We’ve all seen pictures of rafters being tossed around in monstrous, frothing rapids at 10,000 or 15,000 cfs, but imagine flows before the dam that typically went as high as 95,000 each year. The legendary El Niño year of 1983 created such runoff from the Colorado River basin that BuRec had to literally pull out all the stops and just barely saved the dam, releasing about 96,000 cfs into the canyon. As a park ranger on the north rim many years ago I learned that the river got up to a phenomenal 300,000 in 1884 and that there was evidence of canyon-gouging floods up to 500,000 cfs.

So even with the new beach where my son is playing and the dangling banana peel, it’s hard to be impressed with a three-day, 41,000 cfs flood.

Others were also unimpressed. Richard Mayol of the Grand Canyon Trust said, “The power industry is driving the Bureau of Reclamation more than anything else, as opposed to what’s best for the canyon.”

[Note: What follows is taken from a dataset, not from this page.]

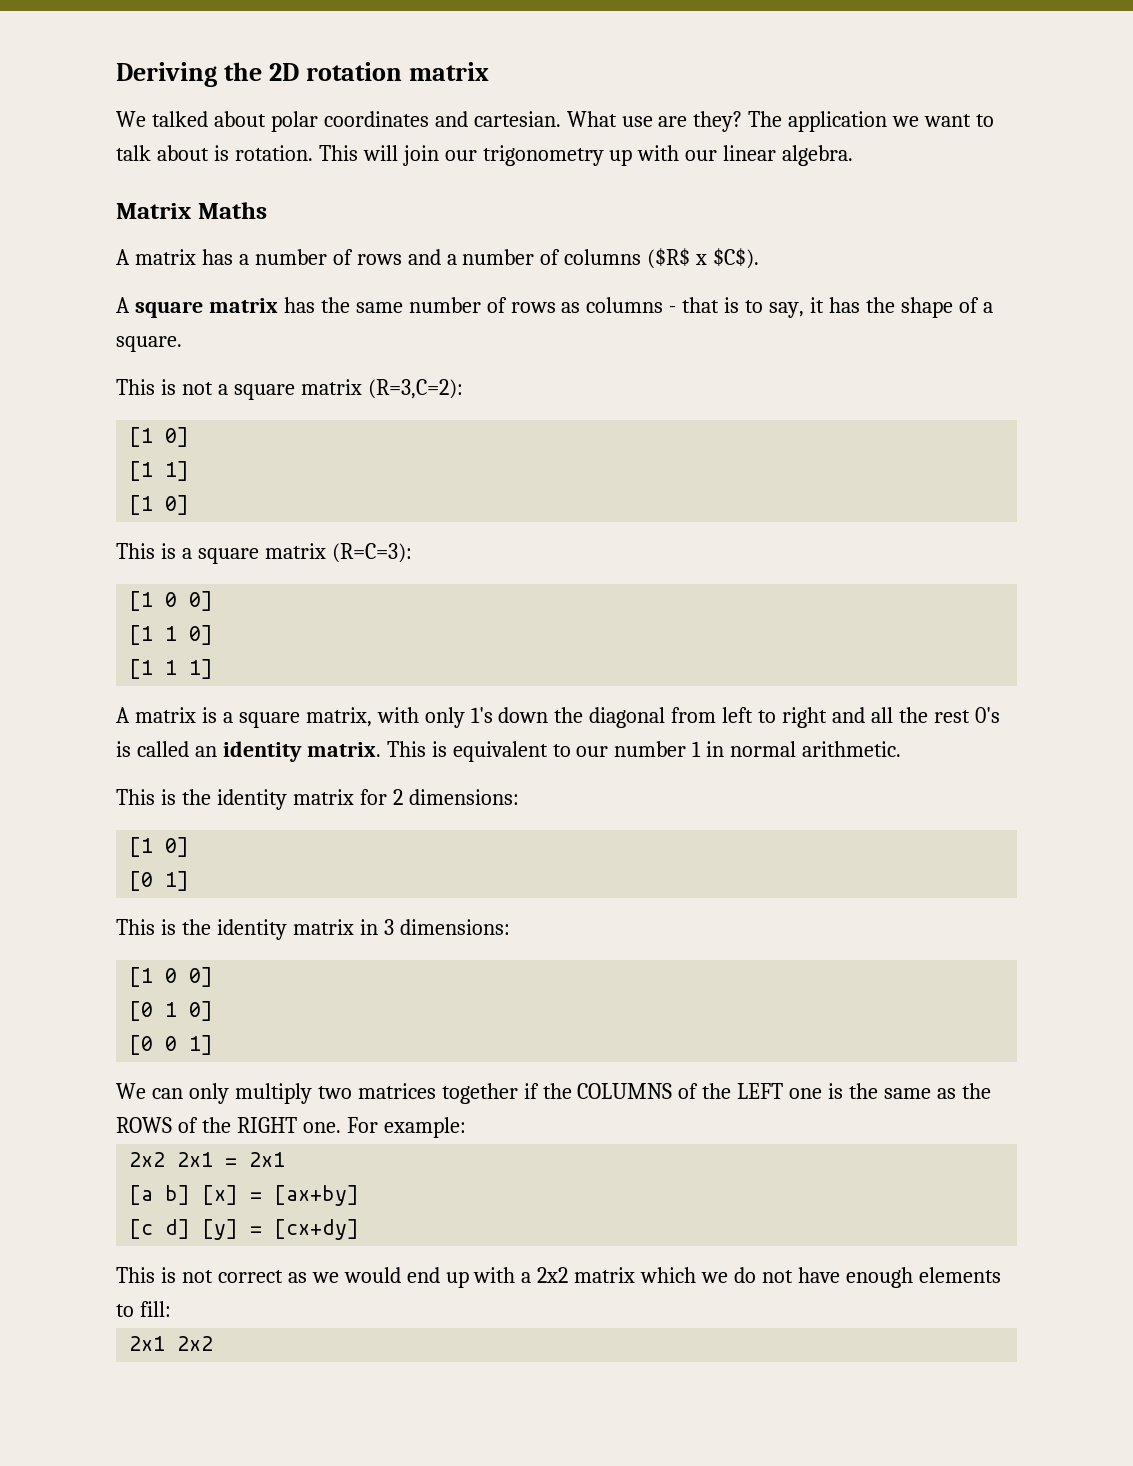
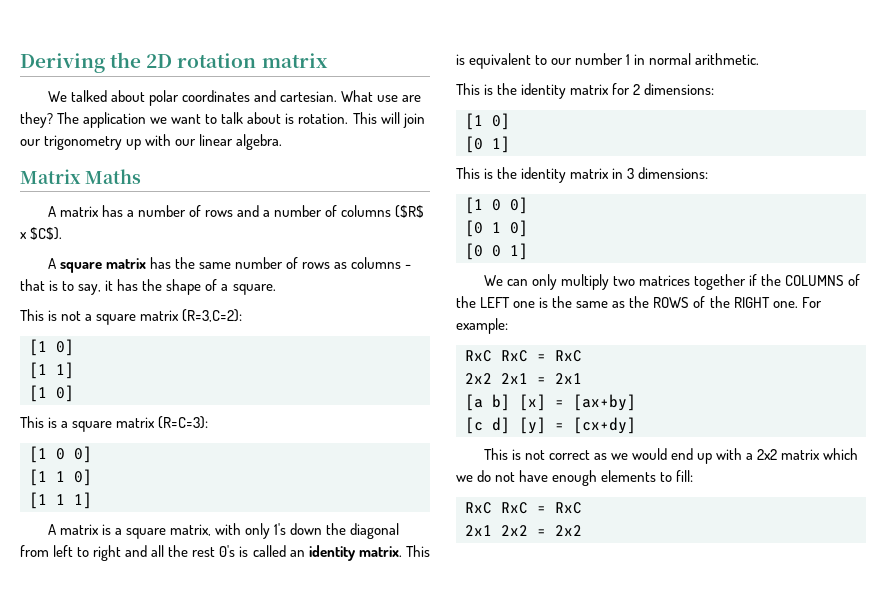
(466, 1127) none -> [465,350,582,362] // RxC RxC = RxC
(171, 1309) none -> [465,502,582,514] // RxC RxC = RxC
(214, 1343) none -> [537,525,582,536] = 2x2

Grand Canyon National Park superintendent Steve Martin said that the science is clear that more frequent controlled floods, every year or two, is the best approach. A once-in-a-while flood without more regular high flows “could lead to impairment of the resources. . . . It’s not apparent where the 80 million dollars in research, conducted over the last 10 years has been used in this decision making process.”

Jeff Ruch of Public Employees for Environmental Responsibility dismissed the whole affair as a “high flow stunt . . . nothing but a green wash to mask another betrayal of the Grand Canyon by its political custodians.”

The great flood of 2008 had the desired effect of rebuilding beaches and habitat, along with some good PR for Secretary Kempthorne and his Bureau of Reclamation, but those benefits will be eroded within 12 to 18 months without additional floods, Martin said.

The park volunteer, who has spent 20 years at the bottom of the canyon, says that three weeks after the flood the new beach is already sloughing away and he wonders how long it will last. It may turn out to be no sturdier than my son’s sandcastle.